Recorded data:
┄┄┄┄┄┄┄┄┄┄┄┄┄┄┄┄┄┄┄┄
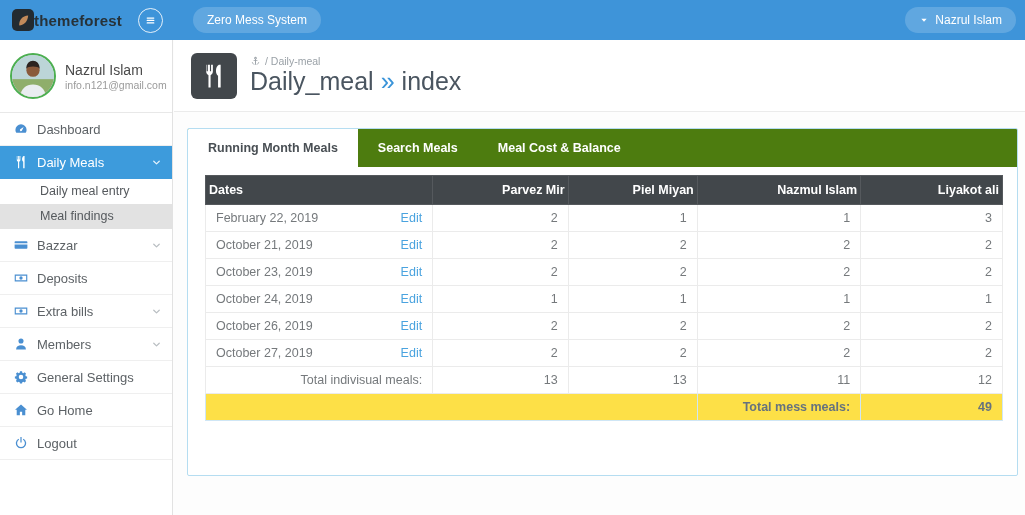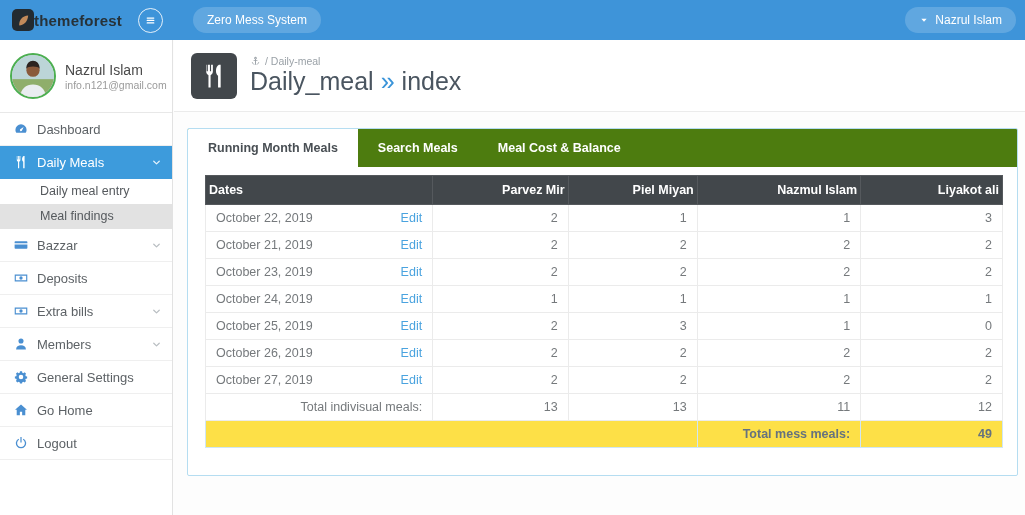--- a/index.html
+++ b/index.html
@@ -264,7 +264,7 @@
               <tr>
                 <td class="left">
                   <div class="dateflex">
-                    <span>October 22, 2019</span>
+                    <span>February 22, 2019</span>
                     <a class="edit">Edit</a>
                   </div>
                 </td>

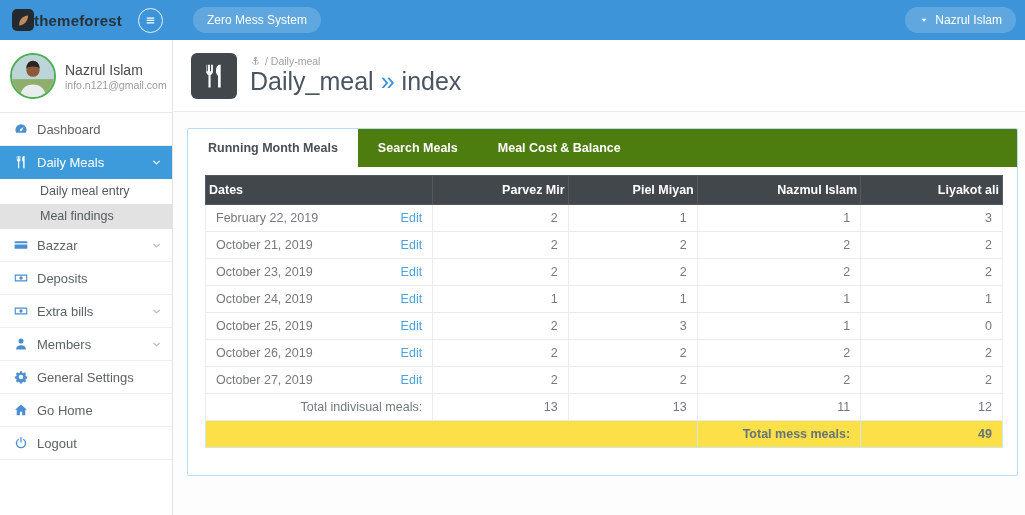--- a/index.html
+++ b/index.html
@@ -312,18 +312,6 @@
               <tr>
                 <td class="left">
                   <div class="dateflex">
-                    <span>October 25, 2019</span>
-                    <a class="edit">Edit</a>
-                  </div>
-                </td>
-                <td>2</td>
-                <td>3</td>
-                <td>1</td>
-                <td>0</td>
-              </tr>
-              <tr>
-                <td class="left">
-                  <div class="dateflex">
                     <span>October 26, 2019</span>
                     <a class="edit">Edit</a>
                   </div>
┄┄┄┄┄┄┄┄┄┄┄┄┄┄┄┄┄┄┄┄
**DIRECTIONS FOR THIS TASK**
Beginning with the first line of the records above, extract each line exactly through the line that holds "<span>October 25, 2019</span>", both ends included. Omit pictures.

**ANSWER TO THIS PROBLEM**
--- a/index.html
+++ b/index.html
@@ -264,7 +264,7 @@
               <tr>
                 <td class="left">
                   <div class="dateflex">
-                    <span>October 22, 2019</span>
+                    <span>February 22, 2019</span>
                     <a class="edit">Edit</a>
                   </div>
                 </td>

--- a/index.html
+++ b/index.html
@@ -312,18 +312,6 @@
               <tr>
                 <td class="left">
                   <div class="dateflex">
-                    <span>October 25, 2019</span>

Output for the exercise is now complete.